You notice right away that something is special when you compare this compound against straightforward halogenated pyridines like 2-bromopyridine or even 3- and 4-carboxypyridines. Those other molecules each offer something, but the 5-bromo-2-carboxy arrangement gives chemists a distinct leverage: the bromine acts as a leaving group that behaves under Suzuki or Buchwald couplings, while the acid group holds its own for amide formation, esterification, or decarboxylative transformations. There’s nothing fluffy about the way this compound operates in a bench environment, and for me, that’s made it worth keeping in the refrigerator, just up from the acetonitrile and the fresh column silica.
It’s easy to claim a compound “enables” new chemistry, but 5-bromo-2-carboxypyridine has had a front-row seat in real projects—especially in the discovery phase of drug design. I remember a medicinal chemistry screen where other pyridine isomers clogged up the columns after failed couplings and left ugly brown streaks in the NMR tubes. Substituting in the 5-bromo-2-carboxy isomer not only bumped up the yield but let us map out SAR (structure-activity-relationship) space around two functional groups at once. The difference felt dramatic enough that our team quietly updated our ordering list and kept a bigger stash on hand. This wasn’t just a change on paper; it shifted the week-to-week grind in our hit expansion campaigns.
The specs back up some of this day-to-day performance. High purity—often greater than 98%—saves hours normally spent on repurification. The physical form, typically a light color and crystalline, means less time scraping gunk from glassware. Solubility fits the sweet spot: soluble enough in DMF, DMSO, and DMAc to run reactions at a reasonable scale, but not so hydrophilic that it sloshes around in water washes or extraction steps. In a field where lost milligrams and sticky residues can derail whole projects, this combination matters more than most realize. Quick and repeatable reactions translate to fewer headaches and a smoother workflow—something every chemist in a busy lab appreciates.
Plenty of halogenated pyridines have passed through my hands, but the 5-bromo-2-carboxy pairing opens up different possibilities for both early-stage medicinal chemistry and full production. The bromide at position 5 is reactive enough for modern metal-catalyzed couplings but stops short of popping off in uncontrolled ways. Chemists see solid conversion rates using Suzuki, Sonogashira, and Buchwald-Hartwig approaches, whether reaching for biaryl linkages, alkynes, or new aryl amines. The carboxylic acid allows for a whole host of side modifications. Researchers often add side chains via coupling agents or transform the acid into amides, esters, or nitriles depending on the target structure.
Of course, the value comes through not because this compound is rare, but because it lands in the “useful and not too quirky” sweet spot. Compared to simple bromopyridines with hydrogen instead of a carboxylic acid, you get two sites for attachment, and that clears space for creativity without complicating purification.

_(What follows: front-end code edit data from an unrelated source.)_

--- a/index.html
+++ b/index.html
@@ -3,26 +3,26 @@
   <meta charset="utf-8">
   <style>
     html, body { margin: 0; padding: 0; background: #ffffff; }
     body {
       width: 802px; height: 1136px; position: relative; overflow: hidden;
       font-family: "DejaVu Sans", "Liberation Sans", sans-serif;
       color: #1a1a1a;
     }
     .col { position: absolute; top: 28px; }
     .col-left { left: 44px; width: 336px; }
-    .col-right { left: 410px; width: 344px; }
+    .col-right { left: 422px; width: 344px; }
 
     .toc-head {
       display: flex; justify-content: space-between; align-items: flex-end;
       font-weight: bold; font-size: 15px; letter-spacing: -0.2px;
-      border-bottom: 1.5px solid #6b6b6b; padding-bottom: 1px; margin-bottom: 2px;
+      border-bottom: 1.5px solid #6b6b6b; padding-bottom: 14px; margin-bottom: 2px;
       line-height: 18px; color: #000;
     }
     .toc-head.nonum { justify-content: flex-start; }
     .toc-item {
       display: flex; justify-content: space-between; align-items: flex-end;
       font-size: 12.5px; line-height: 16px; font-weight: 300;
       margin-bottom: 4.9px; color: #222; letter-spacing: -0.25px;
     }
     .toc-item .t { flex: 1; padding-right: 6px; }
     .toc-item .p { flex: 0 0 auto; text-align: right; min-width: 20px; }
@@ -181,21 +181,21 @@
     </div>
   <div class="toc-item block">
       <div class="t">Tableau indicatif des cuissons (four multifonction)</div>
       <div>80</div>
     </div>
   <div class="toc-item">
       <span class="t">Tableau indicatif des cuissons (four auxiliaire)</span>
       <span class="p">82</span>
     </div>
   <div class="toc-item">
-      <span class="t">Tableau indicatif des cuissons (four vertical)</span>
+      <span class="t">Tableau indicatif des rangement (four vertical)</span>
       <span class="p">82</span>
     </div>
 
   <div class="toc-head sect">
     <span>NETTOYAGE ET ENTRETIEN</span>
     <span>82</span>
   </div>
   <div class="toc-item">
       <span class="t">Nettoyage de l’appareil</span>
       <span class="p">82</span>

Versus dihalogenated systems, which can require more aggressive conditions and give mixtures, the mono-bromo carboxy structure lets you keep the workflow simple. In practice, the number of obscure byproducts at workups drops, columns clean up faster, and project timelines shrink. There’s no secret sauce—just a better ratio of predictability to potential.
Watching new chemicals cycle through the lab each quarter, I’ve seen that some win long-term fans while others just gather dust. 5-bromo-2-carboxypyridine has found steady use in fields well beyond basic pharmaceutical chemistry. In academic research, it regularly features in heterocyclic scaffolds, materials chemistry, and fragment-based ligand discovery. Its dual functional groups allow teams to set up clear retrosynthetic paths and troubleshoot obstacles with less guesswork. This flexibility lets research managers balance cost, time, and chemical risk, which keeps grant-funded work out of the weeds.

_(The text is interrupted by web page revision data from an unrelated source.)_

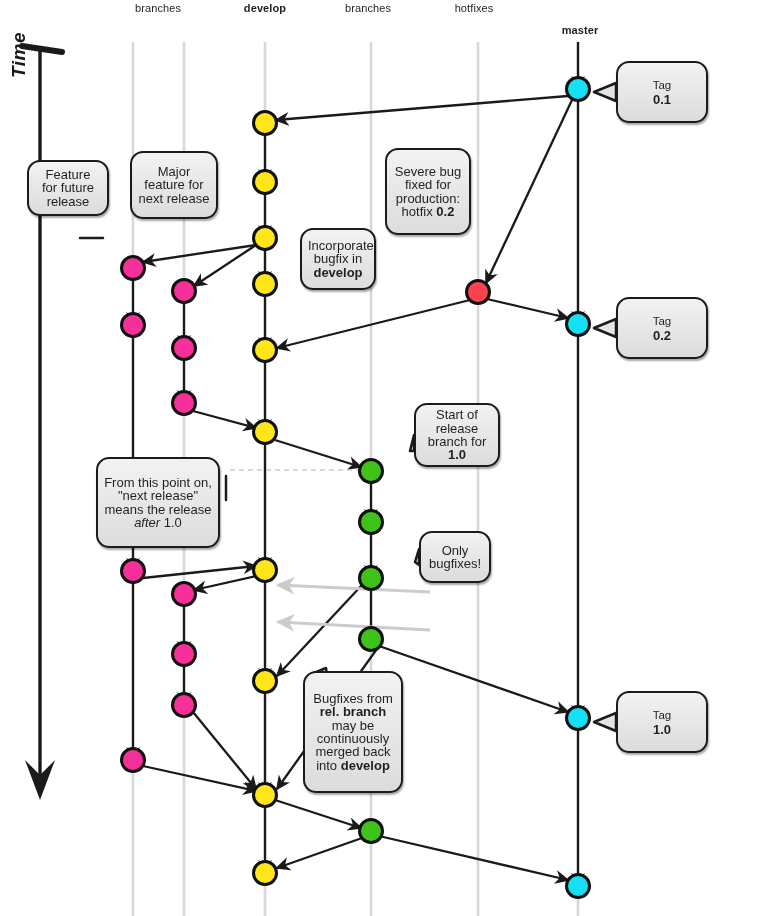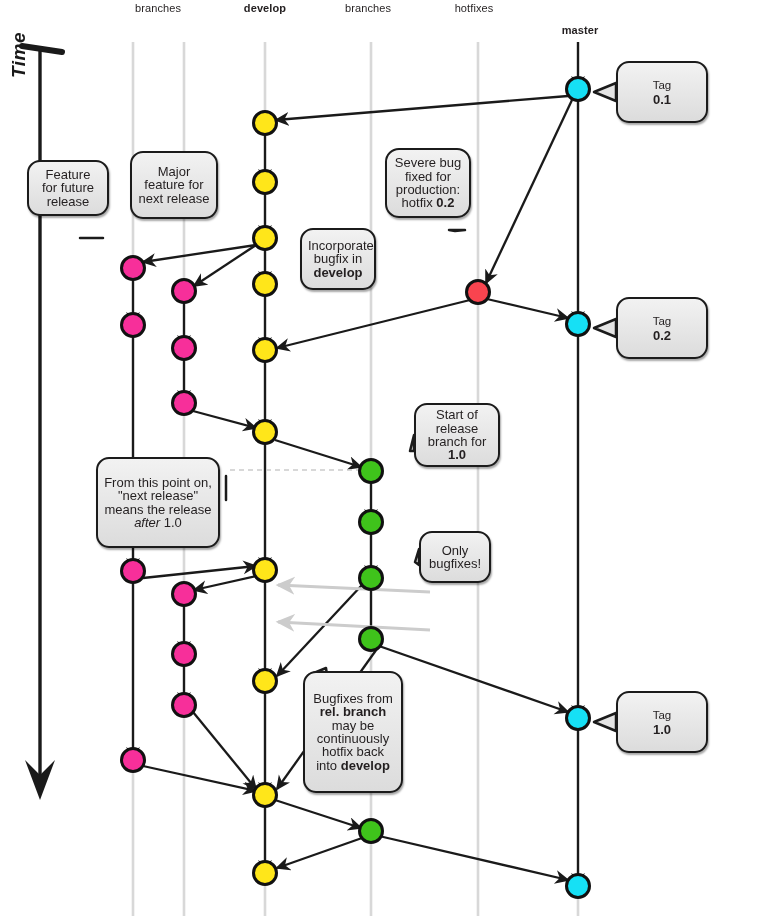--- a/index.html
+++ b/index.html
@@ -228,21 +228,21 @@
           <div>next release</div>
         </div>
       </div>
       <div class="callout" style="left: 300px; top: 228px; width: 76px; height: 62px;">
         <div class="inner">
           <div>Incorporate</div>
           <div>bugfix in</div>
           <div><b>develop</b></div>
         </div>
       </div>
-      <div class="callout" style="left: 385px; top: 148px; width: 86px; height: 70px; border-radius: 14px;">
+      <div class="callout" style="left: 385px; top: 148px; width: 86px; height: 87px;">
         <div class="inner">
           <div>Severe bug</div>
           <div>fixed for</div>
           <div>production:</div>
           <div>hotfix <b>0.2</b></div>
         </div>
       </div>
       <div class="callout" style="left: 414px; top: 403px; width: 86px; height: 64px;">
         <div class="inner">
           <div>Start of</div>
@@ -264,21 +264,21 @@
           <div>Only</div>
           <div>bugfixes!</div>
         </div>
       </div>
       <div class="callout" style="left: 303px; top: 671px; width: 100px; height: 122px;">
         <div class="inner">
           <div>Bugfixes from</div>
           <div><b>rel. branch</b></div>
           <div>may be</div>
           <div>continuously</div>
-          <div>hotfix back</div>
+          <div>merged back</div>
           <div>into <b>develop</b></div>
         </div>
       </div>
     </div>
   <div id="tags">
       <div class="callout tagbox" style="left: 616px; top: 61px; width: 92px; height: 62px;">
         <div class="inner"><span>Tag</span><span class="num">0.1</span></div>
       </div>
       <div class="callout tagbox" style="left: 616px; top: 297px; width: 92px; height: 62px;">
         <div class="inner"><span>Tag</span><span class="num">0.2</span></div>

Colleagues in analytical chemistry value the compound for its clean fragmentation profiles, making identification straightforward in LC/MS and GC/MS workups. When reaction times are short and conditions are mild, the lab feels less intimidating for students and interns. I’ve also seen the same compound used in undergraduate teaching labs when instructors want to showcase cross-coupling and functional group transformation in a single three-hour lab. Being able to set up and run a Suzuki coupling then isolate a clean product still delivers a confidence boost—an underappreciated part of chemistry that matters for building up the next generation of researchers.

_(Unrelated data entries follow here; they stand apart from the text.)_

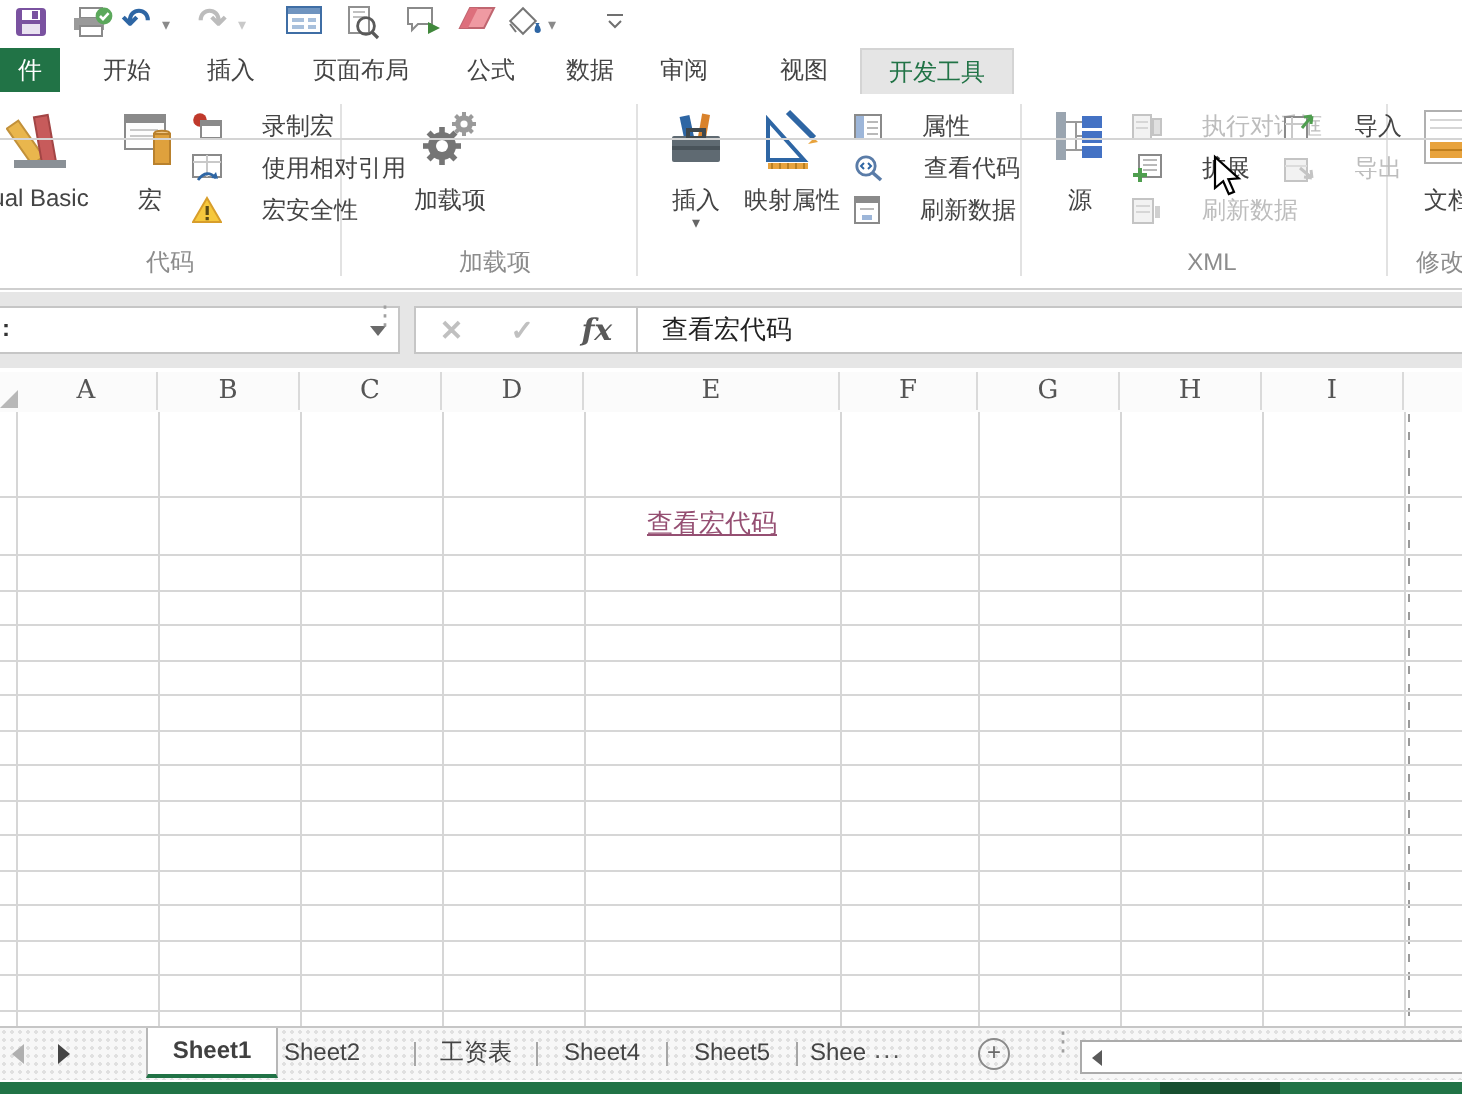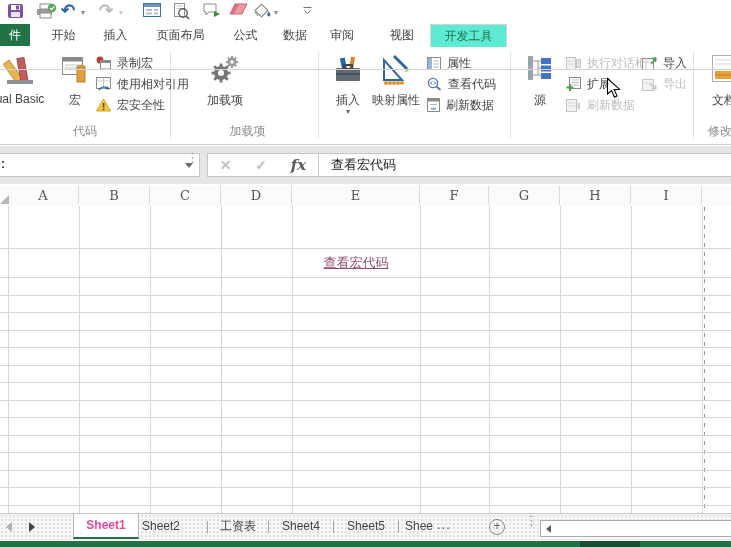--- a/index.html
+++ b/index.html
@@ -14,33 +14,33 @@
   .qat-ic{position:absolute;top:3px;cursor:default;}
   .caret{font-size:8px;color:#8a8a8a;line-height:18px;}
   #win-title{left:330px;top:4px;width:160px;text-align:center;font-size:12px;color:#b9b9b9;}
 
   
   #tabsrow{left:0;top:24px;width:731px;height:22px;background:#fff;}
   #tabs-underline{left:0;top:45px;width:731px;height:1px;background:#d4d4d4;z-index:1;}
   .rtab{position:absolute;top:1px;height:21px;line-height:21px;text-align:center;
         font-size:12px;color:#444;z-index:0;}
   #tab-file{top:0;height:22px;line-height:22px;background:#217346;color:#fff;}
-  .rtab.active{top:0;height:22px;line-height:22px;background:#5eead4;color:#217346;
+  .rtab.active{top:0;height:22px;line-height:22px;background:#e5e5e5;color:#217346;
         border:1px solid #d4d4d4;border-bottom:none;z-index:2;}
 
   
   #ribbon{left:0;top:46px;width:731px;height:98px;background:#fff;border-bottom:1px solid #cfcfcf;}
   .gsep{position:absolute;top:6px;width:1px;height:86px;background:#e2e2e2;}
   .glabel{position:absolute;top:78px;height:15px;line-height:15px;font-size:12px;
           color:#8c8c8c;text-align:center;}
   .bbtn{position:absolute;top:4px;height:72px;text-align:center;cursor:default;}
   .bbtn .blabel{position:absolute;left:0;right:0;top:42px;font-size:12px;color:#444;white-space:nowrap;}
   .bbtn .bcaret{position:absolute;left:0;right:0;top:57px;font-size:8px;color:#666;}
   .bicon{position:absolute;left:50%;transform:translateX(-50%);top:4px;}
-  .sbtn{position:absolute;height:16px;display:flex;align-items:center;gap:6px;
+  .sbtn{position:absolute;height:16px;display:flex;align-items:center;gap:20px;
         font-size:12px;color:#444;white-space:nowrap;cursor:default;}
   .sbtn.dis{color:#bdbdbd;}
   .sic{flex:0 0 auto;}
 
   
   #fbar{left:0;top:146px;width:731px;height:38px;background:#e6e6e6;}
   #namebox{left:0;top:7px;width:199px;height:22px;background:#fff;border:1px solid #c6c6c6;border-left:none;}
   #namebox .frag{position:absolute;left:1px;top:3px;font-size:12px;font-weight:bold;color:#333;}
   #namebox-drop{position:absolute;right:6px;top:9px;width:0;height:0;
         border-left:4px solid transparent;border-right:4px solid transparent;border-top:5px solid #6a6a6a;}
@@ -72,21 +72,21 @@
   
   #sheetbar{left:0;top:513px;width:731px;height:26px;border-top:1px solid #c6c6c6;
      background:#f7f7f7;
      background-image:radial-gradient(#e0e0e0 1px,transparent 1px);background-size:4px 4px;}
   .navarr{position:absolute;top:8px;width:0;height:0;border-top:5px solid transparent;border-bottom:5px solid transparent;}
   #nav-left{left:6px;border-right:6px solid #b0b0b0;}
   #nav-right{left:29px;border-left:6px solid #444;}
   .stab{position:absolute;top:0;height:25px;line-height:25px;text-align:center;font-size:12px;color:#444;
         cursor:pointer;}
   .stab.active{background:#fff;border-left:1px solid #b7b7b7;border-right:1px solid #b7b7b7;
-        border-bottom:2px solid #217346;height:23px;line-height:23px;color:#ec4899;font-weight:bold;}
+        border-bottom:2px solid #217346;height:23px;line-height:23px;color:#404040;font-weight:bold;}
   .stdiv{position:absolute;top:7px;width:1px;height:12px;background:#a6a6a6;}
   #tab-overflow{position:absolute;left:437px;top:0;height:25px;line-height:22px;font-size:13px;color:#555;letter-spacing:1px;}
   #addsheet{position:absolute;left:489px;top:5px;width:14px;height:14px;border:1px solid #8a8a8a;border-radius:50%;
         color:#6a6a6a;font-size:12px;line-height:13px;text-align:center;cursor:pointer;}
   #sheet-handle{position:absolute;left:525px;top:4px;color:#a0a0a0;font-size:13px;line-height:6px;}
   #hscroll{position:absolute;left:540px;top:6px;height:17px;width:191px;}
   #hs-left{position:absolute;left:0;top:0;width:17px;height:15px;background:#fff;border:1px solid #ababab;}
   #hs-left i{position:absolute;left:5px;top:4px;width:0;height:0;border-top:4px solid transparent;
         border-bottom:4px solid transparent;border-right:5px solid #5a5a5a;}
   #hs-track{position:absolute;left:17px;top:0;width:174px;height:15px;background:#fff;border:1px solid #ababab;border-left:none;}
@@ -391,20 +391,21 @@
   <div class="sbtn dis" style="left:642px;top:30px">
     <span class="sic">
       <svg width="15" height="14">
           <rect x="0.5" y="2.5" width="11" height="11" fill="#f2f2f2" stroke="#c4c4c4"></rect>
           <line x1="0.5" y1="6" x2="11.5" y2="6" stroke="#dcdcdc"></line>
           <path d="M8 7l6 5M14 12l-4-.5M14 12l-.5-4" stroke="#c4c4c4" stroke-width="1.5" fill="none"></path>
         </svg>
     </span>
     <span>导出</span>
   </div>
+  <div class="glabel" style="left:520px;width:172px">XML</div>
 
   <div class="bbtn" style="left:698px;width:52px">
     <span class="bicon">
       <svg width="26" height="30">
           <rect x="1.5" y="1.5" width="22" height="26" fill="#fff" stroke="#b0b0b0"></rect>
           <line x1="4" y1="6" x2="21" y2="6" stroke="#d6d6d6"></line>
           <line x1="4" y1="10" x2="21" y2="10" stroke="#d6d6d6"></line>
           <rect x="4" y="17" width="17" height="8" fill="#e8a33d"></rect>
           <line x1="4" y1="21" x2="21" y2="21" stroke="#c07f1d"></line>
         </svg>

Standing shoulder to shoulder with the alternatives, 5-bromo-2-carboxypyridine never looks the flashiest option, but it earns its spot on both the research and industrial shelf. Some older protocols rely on unsubstituted bromopyridines, hoping to introduce further groups through harsher steps. Others reach for highly functionalized compounds, betting on a shortcut but often getting burned by low yields or unstable intermediates. In my experience, this compound’s stability and reactivity balance better reflect what gets real-world results. While not always the cheapest upfront, the hidden savings in processing, waste disposal, and reaction troubleshooting usually add up to more value.
The simple act of having both bromide and carboxy groups gives teams a fighting chance in lead optimization or diversity-oriented synthesis. Rather than waste time redesigning entire synthetic plans, a handful of modular reactions with this core structure can build intermediates that feed straight into SAR campaigns, analogue libraries, or even scale-up for preclinical testing. The planning phase often feels easier because the outcomes are more predictable, and fewer outlier impurities reach the QC desk. This sort of workflow efficiency has real impacts on both timelines and budgets—a rare thing to find without sacrificing long-term goals.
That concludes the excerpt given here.